◆ Your task:
Using the data that follows, return exactly the lines from the one that contains "- For instance, it" through the one that contains "Flashbots JSON-RPC endpoints.", ends included.
_ _ _ _ _ _ _
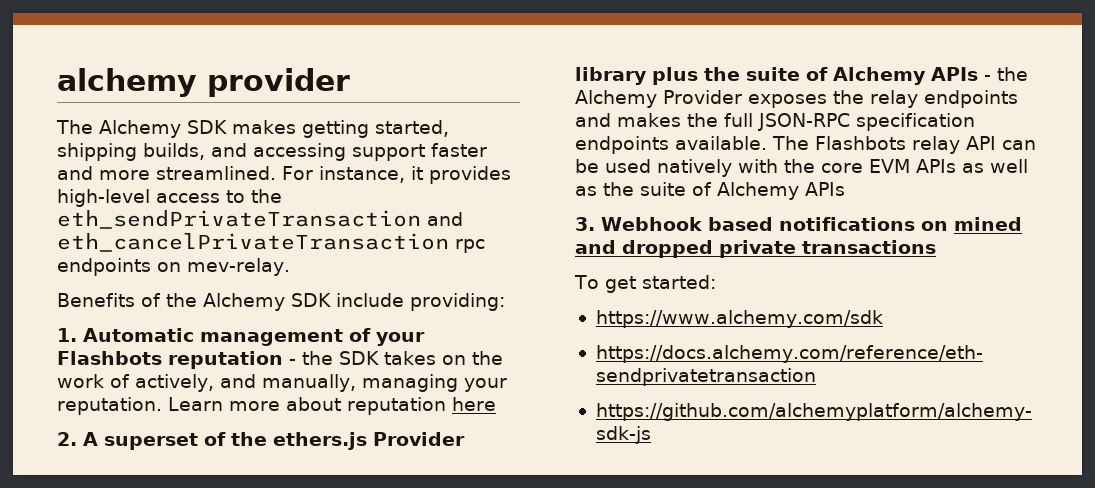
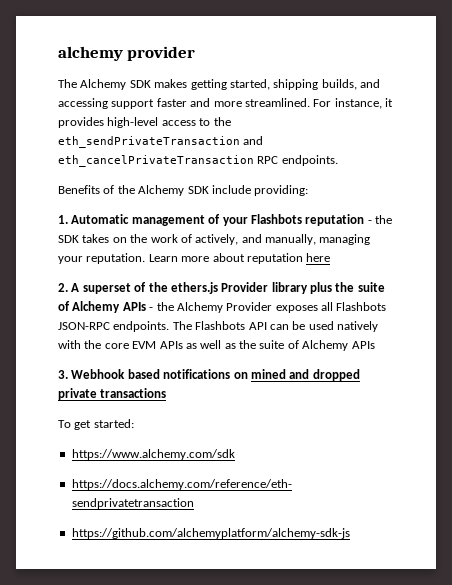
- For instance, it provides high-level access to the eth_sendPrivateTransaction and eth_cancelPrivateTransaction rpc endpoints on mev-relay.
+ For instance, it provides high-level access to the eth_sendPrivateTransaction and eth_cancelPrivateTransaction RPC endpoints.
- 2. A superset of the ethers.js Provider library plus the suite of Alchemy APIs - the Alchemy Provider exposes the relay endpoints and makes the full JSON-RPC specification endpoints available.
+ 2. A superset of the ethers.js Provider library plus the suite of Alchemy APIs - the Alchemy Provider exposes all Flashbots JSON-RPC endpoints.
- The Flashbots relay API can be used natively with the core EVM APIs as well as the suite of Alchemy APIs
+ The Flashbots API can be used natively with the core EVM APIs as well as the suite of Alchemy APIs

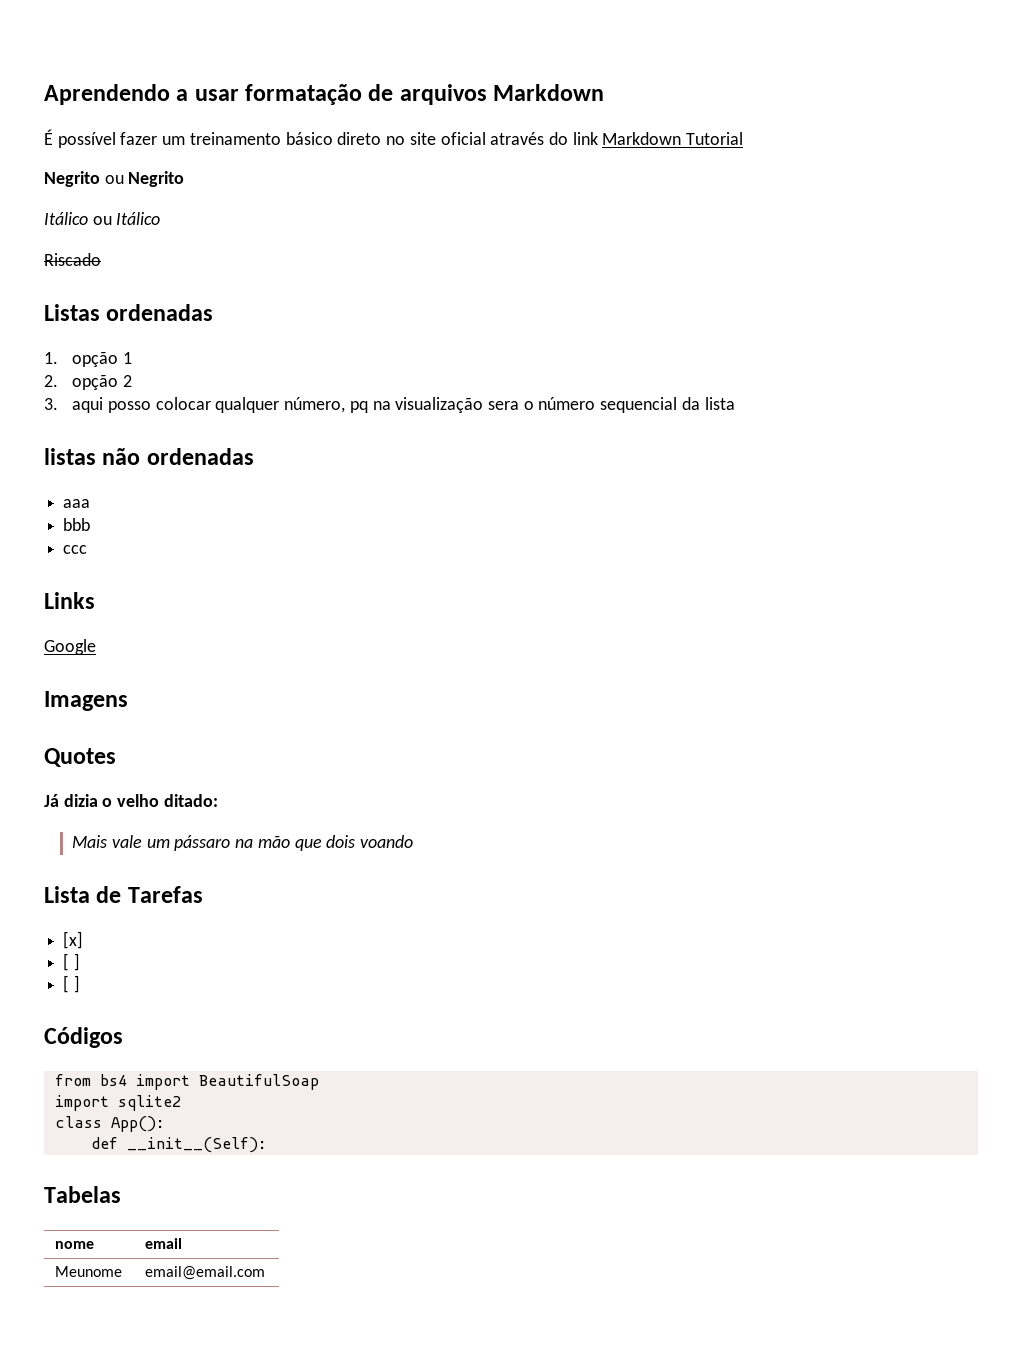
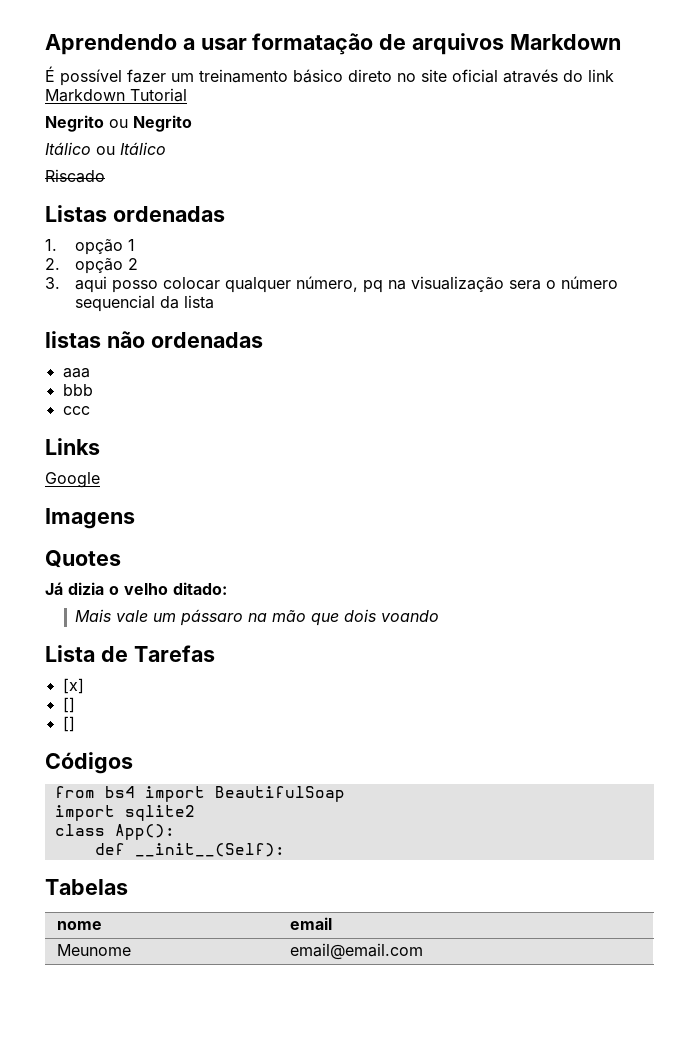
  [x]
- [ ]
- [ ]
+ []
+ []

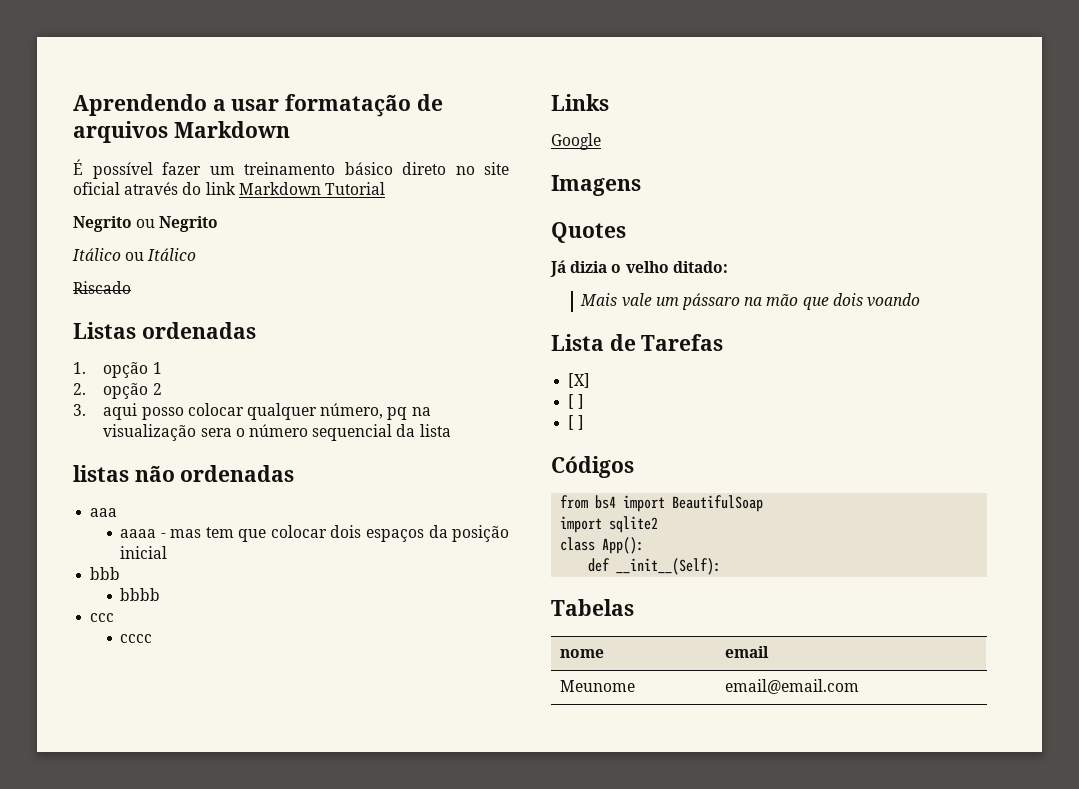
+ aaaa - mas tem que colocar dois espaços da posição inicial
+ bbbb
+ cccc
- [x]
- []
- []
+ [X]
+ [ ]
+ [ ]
_ _ _ _ _ _ _
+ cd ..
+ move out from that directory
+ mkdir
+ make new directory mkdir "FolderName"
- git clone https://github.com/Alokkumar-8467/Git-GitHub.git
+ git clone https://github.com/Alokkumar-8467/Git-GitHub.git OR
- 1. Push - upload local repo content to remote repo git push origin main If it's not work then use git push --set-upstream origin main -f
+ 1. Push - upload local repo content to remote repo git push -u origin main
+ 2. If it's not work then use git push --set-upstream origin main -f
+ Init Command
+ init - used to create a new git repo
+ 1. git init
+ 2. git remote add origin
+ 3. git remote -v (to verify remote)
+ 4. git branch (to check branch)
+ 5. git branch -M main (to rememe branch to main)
_ _ _ _ _ _ _
◆ Response to the exercise:
- For instance, it provides high-level access to the eth_sendPrivateTransaction and eth_cancelPrivateTransaction rpc endpoints on mev-relay.
+ For instance, it provides high-level access to the eth_sendPrivateTransaction and eth_cancelPrivateTransaction RPC endpoints.
- 2. A superset of the ethers.js Provider library plus the suite of Alchemy APIs - the Alchemy Provider exposes the relay endpoints and makes the full JSON-RPC specification endpoints available.
+ 2. A superset of the ethers.js Provider library plus the suite of Alchemy APIs - the Alchemy Provider exposes all Flashbots JSON-RPC endpoints.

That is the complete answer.